> _Prompt_:
Where "column" appears in a line of the entries below, that line should be copied.

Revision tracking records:
===============

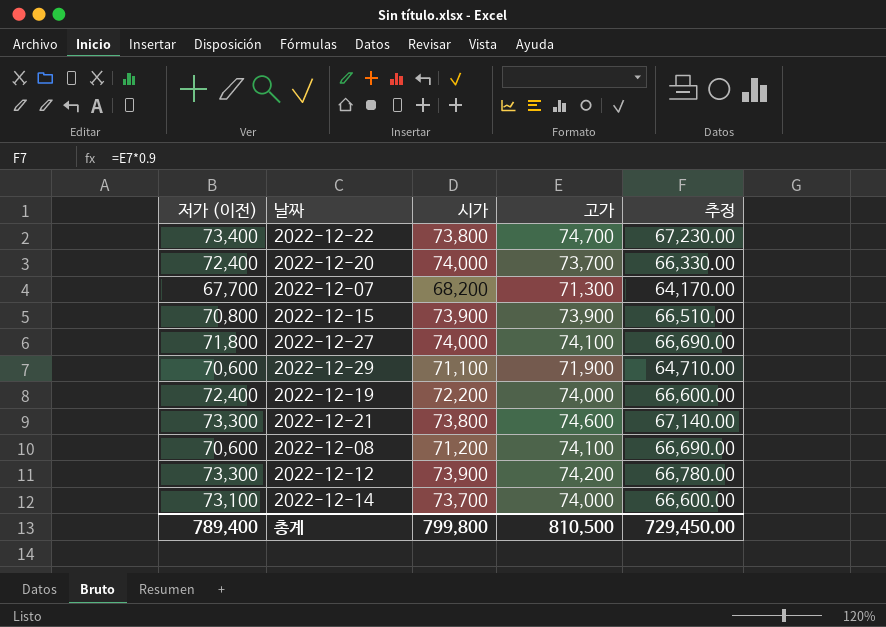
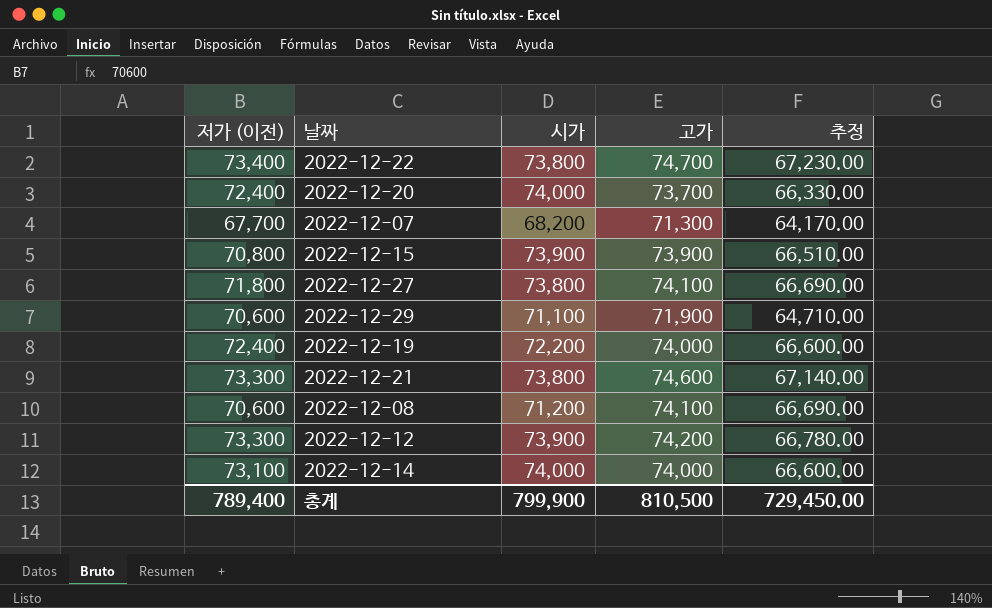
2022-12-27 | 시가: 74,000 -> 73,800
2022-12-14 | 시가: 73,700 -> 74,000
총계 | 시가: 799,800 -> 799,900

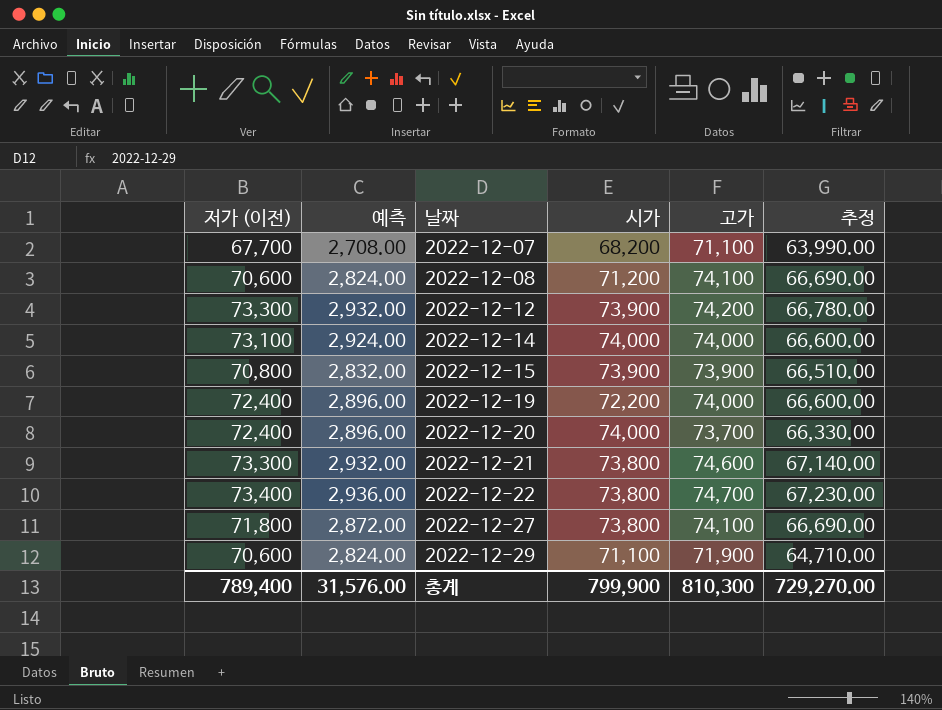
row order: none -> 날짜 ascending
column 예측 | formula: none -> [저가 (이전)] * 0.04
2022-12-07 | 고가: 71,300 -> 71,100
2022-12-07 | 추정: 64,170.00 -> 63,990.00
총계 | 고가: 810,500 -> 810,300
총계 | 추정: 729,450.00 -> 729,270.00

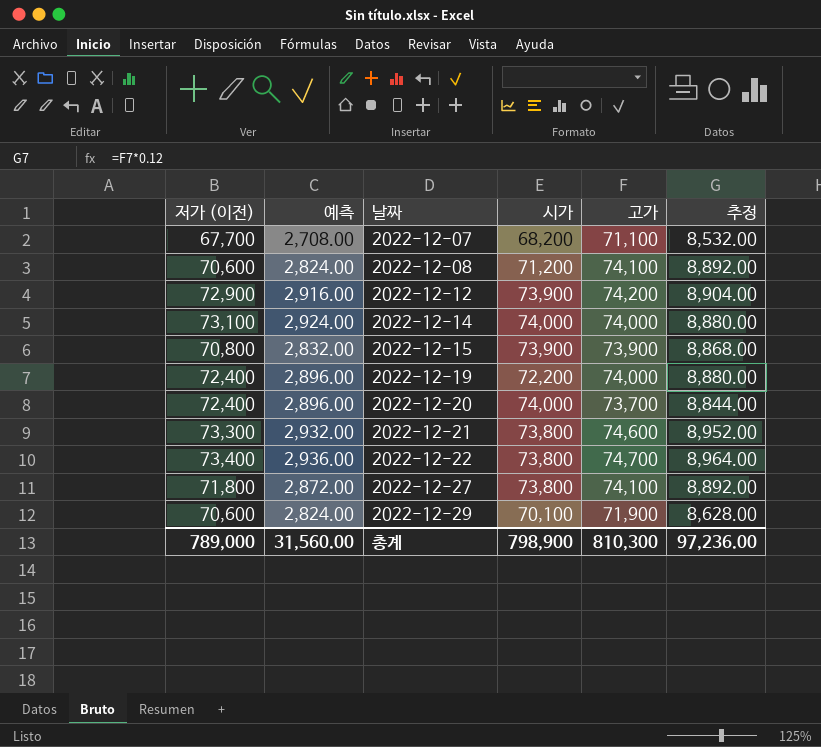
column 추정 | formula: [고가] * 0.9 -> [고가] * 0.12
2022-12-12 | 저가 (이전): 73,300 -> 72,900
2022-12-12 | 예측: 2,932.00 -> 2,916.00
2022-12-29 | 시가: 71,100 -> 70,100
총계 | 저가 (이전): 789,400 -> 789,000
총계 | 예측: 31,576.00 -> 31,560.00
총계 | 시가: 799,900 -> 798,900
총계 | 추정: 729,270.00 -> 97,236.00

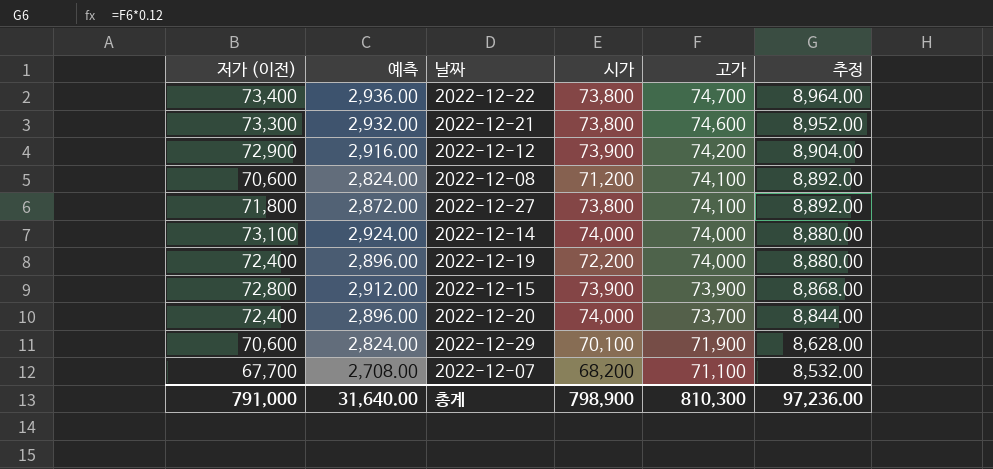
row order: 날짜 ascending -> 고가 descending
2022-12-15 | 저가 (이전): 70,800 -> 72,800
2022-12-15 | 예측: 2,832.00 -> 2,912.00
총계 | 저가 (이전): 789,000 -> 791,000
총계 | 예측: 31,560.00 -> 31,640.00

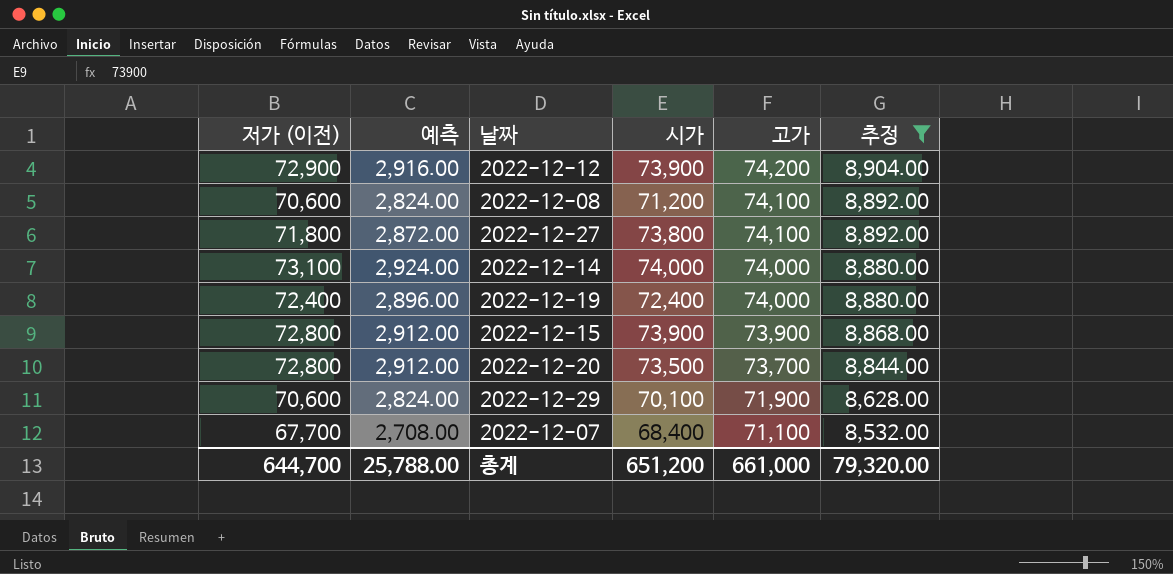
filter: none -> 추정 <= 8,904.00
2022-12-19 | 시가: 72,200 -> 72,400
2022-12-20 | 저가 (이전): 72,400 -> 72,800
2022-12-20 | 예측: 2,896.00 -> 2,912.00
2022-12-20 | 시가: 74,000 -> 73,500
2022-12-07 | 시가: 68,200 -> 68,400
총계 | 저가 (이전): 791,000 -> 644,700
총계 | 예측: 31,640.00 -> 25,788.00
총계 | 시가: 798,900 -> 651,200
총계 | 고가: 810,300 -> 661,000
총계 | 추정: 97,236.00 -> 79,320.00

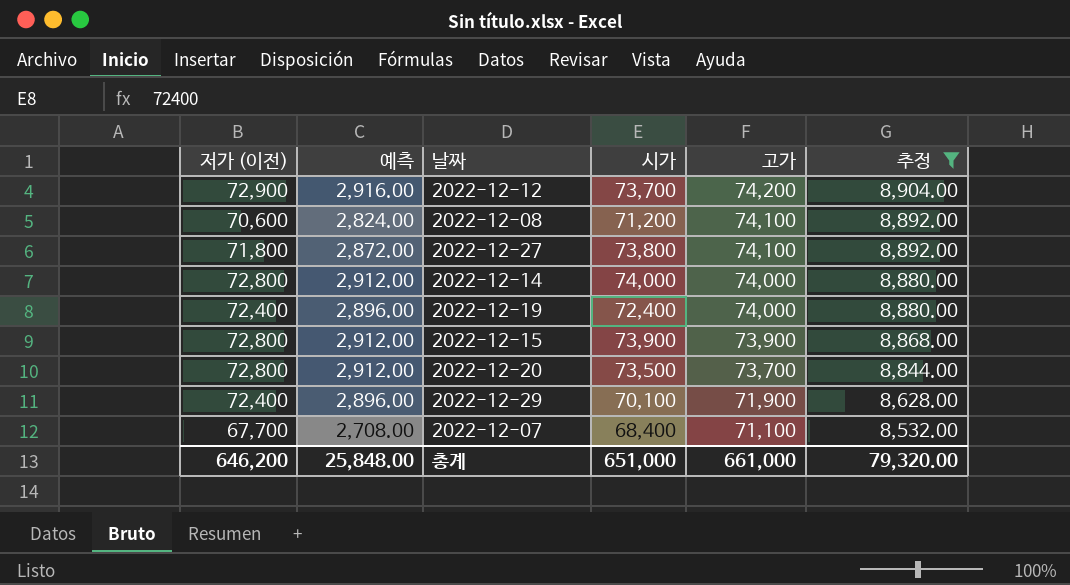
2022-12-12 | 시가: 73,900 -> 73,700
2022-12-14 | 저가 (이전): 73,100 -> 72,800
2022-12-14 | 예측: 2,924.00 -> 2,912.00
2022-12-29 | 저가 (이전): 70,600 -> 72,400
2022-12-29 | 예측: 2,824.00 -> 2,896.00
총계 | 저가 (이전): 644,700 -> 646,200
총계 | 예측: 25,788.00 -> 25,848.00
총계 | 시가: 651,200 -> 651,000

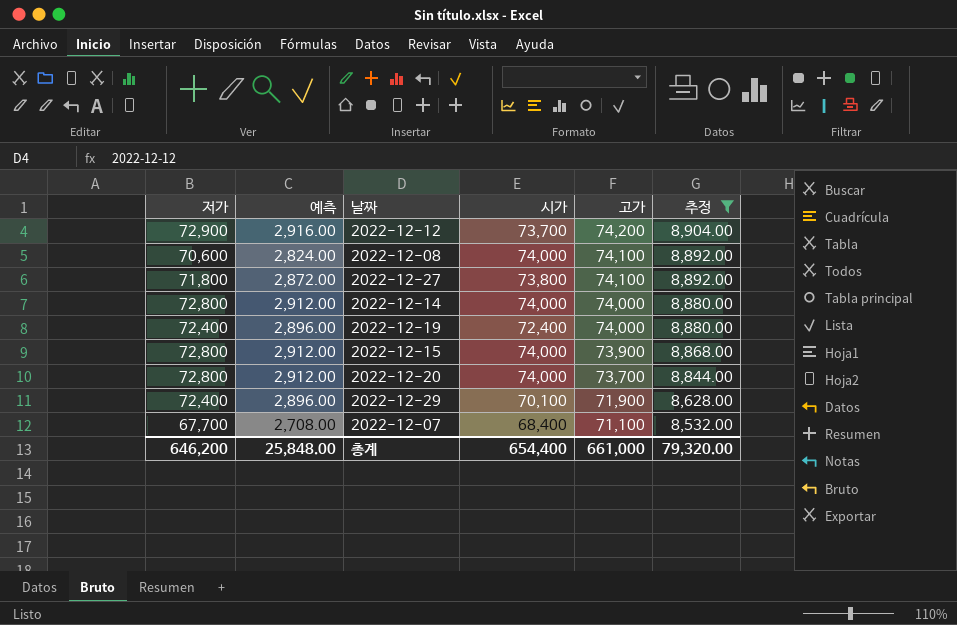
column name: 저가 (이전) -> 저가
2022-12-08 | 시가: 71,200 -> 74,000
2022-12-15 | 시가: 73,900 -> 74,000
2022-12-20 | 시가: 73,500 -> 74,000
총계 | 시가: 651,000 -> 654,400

===============

> _Answer_:
column 예측 | formula: none -> [저가 (이전)] * 0.04
column 추정 | formula: [고가] * 0.9 -> [고가] * 0.12
column name: 저가 (이전) -> 저가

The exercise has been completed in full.